Most of the time your data will not neatly separate into clusters, but partitioning it into groups of similar observations can still be useful. In this case our toolbox will be useful in comparing and contrasting different methods, understanding to what extend a cluster mean can describe the observations in the cluster, and also how the boundaries between clusters have been drawn. To explore this we will use survey data that examines the risk taking behavior of tourists, this is the risk_MSA data, see the Appendix for details.

  1. We first examine the data in a grand tour. Do you notice that each variable was measured on a discrete scale?
  2. Next we explore different solutions from hierarchical clustering of the data. For comparison we will keep the number of clusters fixed to 6 and we will perform the hierarchical clustering with different combinations of distance functions (Manhattan distance and Euclidean distance) and linkage (single, complete and Ward linkage). Which combinations make sense based on what we know about the method and the data?
  3. For each of the hierarchical clustering solutions draw the dendrogram in 2D and also in the data space. You can also map the grouping into 6 clusters to different colors. How would you describe the different solutions?
  4. Using the method introduced in this chapter, compare the solution using Manhattan distance and complete linkage to one using Euclidean distance and Ward linkage. First compute a confusion table and then use liminal or detourr to explore some of the differences. For example, you should be able to see how small subsets where the two clustering solutions disagree can be outlying and are grouped differently depending on the choices we make.
  5. Selecting your preferred solution from hierarchical clustering, we will now compare it to what is found using \(k\)-means clustering with \(k=6\). Use a tour to show the cluster means together with the data points (make sure to pick an appropriate symbol for the data points to avoid too much overplotting). What can you say about the variation within the clusters? Can you match some of the clusters with the most relevant variables from following the movement of the cluster means during the tour?
  6. Use a projection pursuit guided tour to best separate the clusters identified with \(k\)-means clustering. How are the clusters related to the different types of risk?
  7. Use the approaches from this chapter to summarize and compare the \(k\)-means solution to your selected hierarchical clustering results. Are the groupings mostly similar?

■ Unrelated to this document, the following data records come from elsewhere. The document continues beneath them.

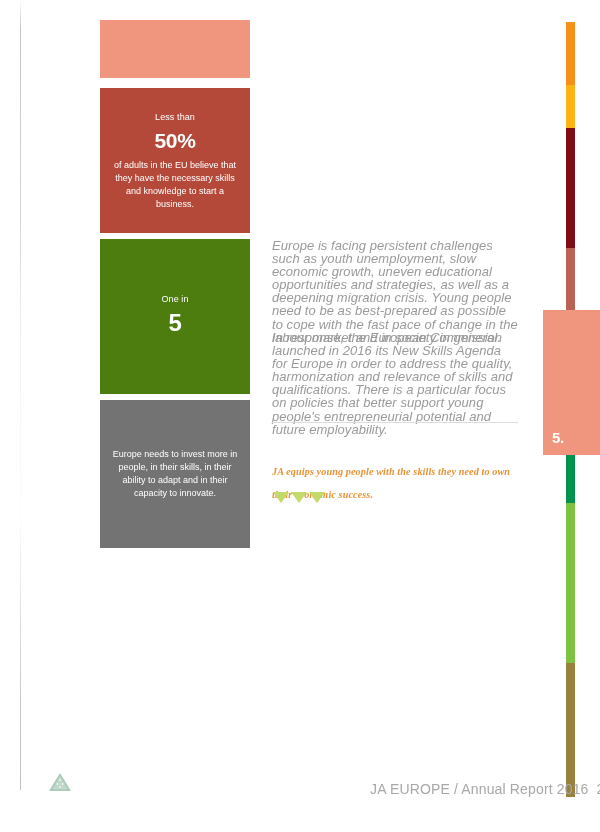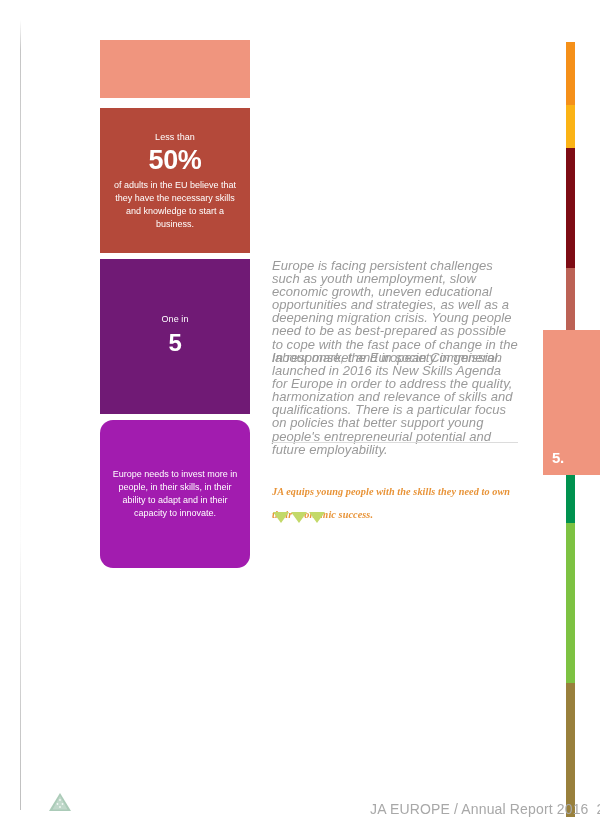--- a/index.html
+++ b/index.html
@@ -16,7 +16,6 @@
     height: 797px;
     background: #ffffff;
     overflow: hidden;
-    margin-top: 20px;
   }
 
   

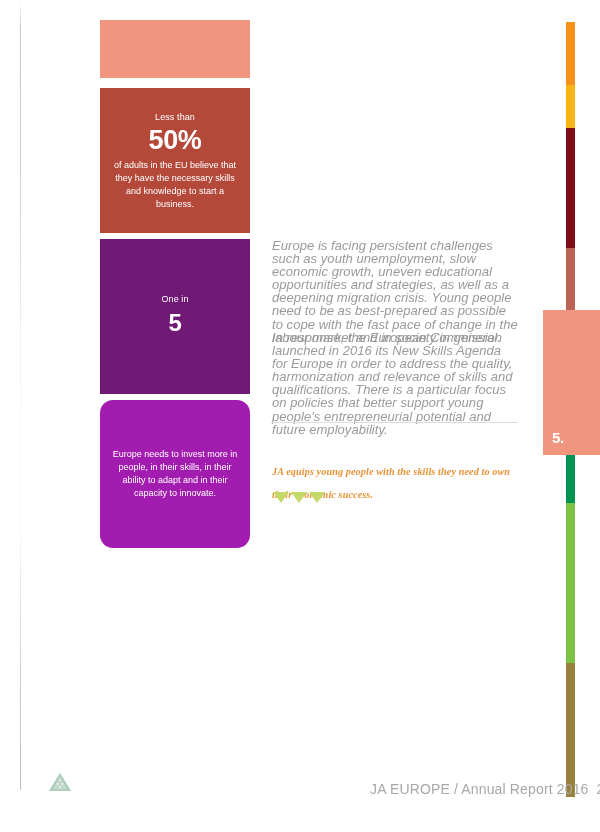--- a/index.html
+++ b/index.html
@@ -61,7 +61,7 @@
     letter-spacing: 0.1px;
   }
   .stat-big {
-    font-size: 27px;
+    font-size: 21px;
     font-weight: bold;
     line-height: 31px;
     margin: 1px 0 3px 0;

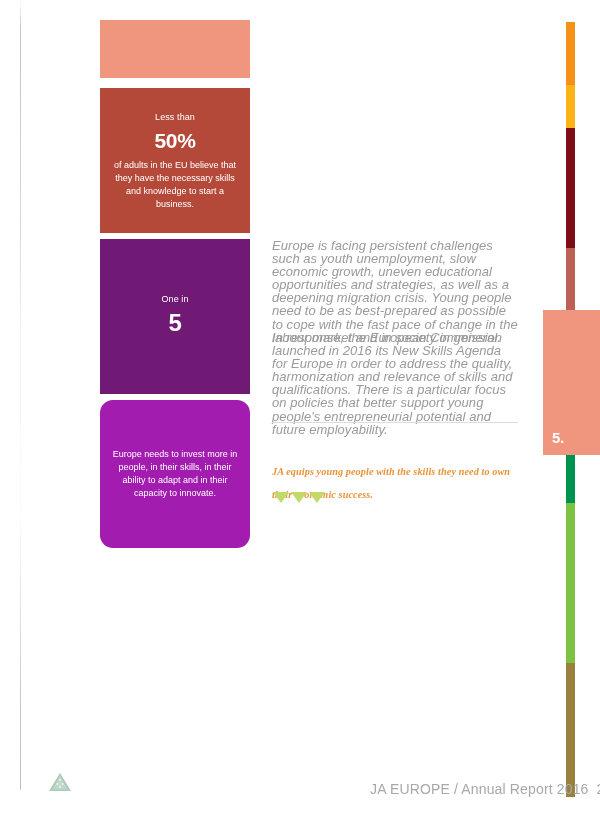--- a/index.html
+++ b/index.html
@@ -52,7 +52,7 @@
   }
   .box-salmon  { top: 20px;  height: 58px;  background: #F0957E; }
   .box-brick   { top: 88px;  height: 145px; background: #B4493A; }
-  .box-maroon  { top: 239px; height: 155px; background: #701a75; }
+  .box-maroon  { top: 239px; height: 155px; background: #4d7c0f; }
   .box-maroon2 { top: 400px; height: 148px; background: #a21caf; border-radius: 13px; }
 
   .stat-small {

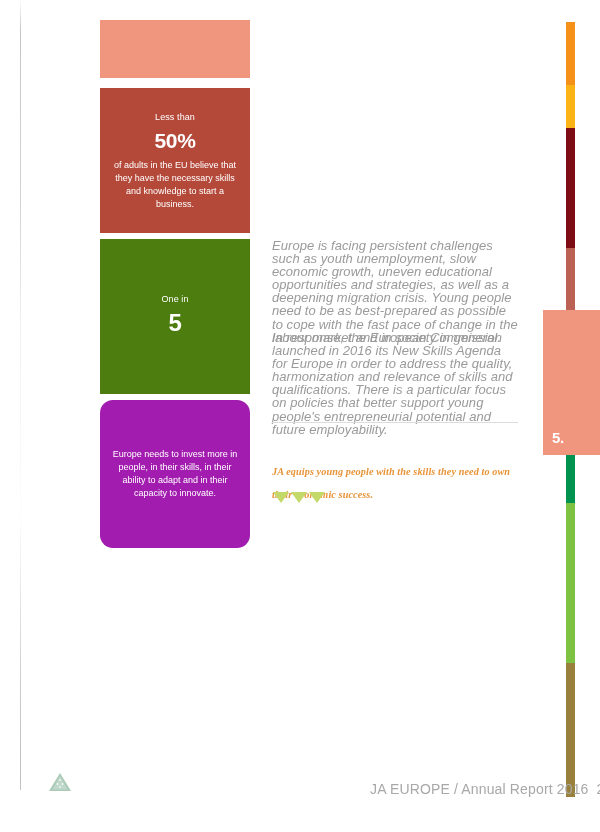--- a/index.html
+++ b/index.html
@@ -53,7 +53,7 @@
   .box-salmon  { top: 20px;  height: 58px;  background: #F0957E; }
   .box-brick   { top: 88px;  height: 145px; background: #B4493A; }
   .box-maroon  { top: 239px; height: 155px; background: #4d7c0f; }
-  .box-maroon2 { top: 400px; height: 148px; background: #a21caf; border-radius: 13px; }
+  .box-maroon2 { top: 400px; height: 148px; background: #737373; }
 
   .stat-small {
     font-size: 9px;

  8. Some other possible activities include examining how model-based methods would cluster the data. We expect it should be similar to Wards hierarchical or \(k\)-means, that it will partition into roughly equal chunks with an EII variance-covariance model being optimal. Also examining an SOM fit. SOM is not ideal for this data because the data fills the space. If the SOM model is fitted properly it should be a tangled net where the nodes (cluster means) are fairly evenly spread out. Thus the result should again be similar to Wards hierarchical or \(k\)-means. A common problem with fitting an SOM is that optimisation stops early, before fully capturing the data set. This is the reasons to use the tour for SOM. If the net is bunched in one part of the data space, it means that the optimisation wasn’t successful.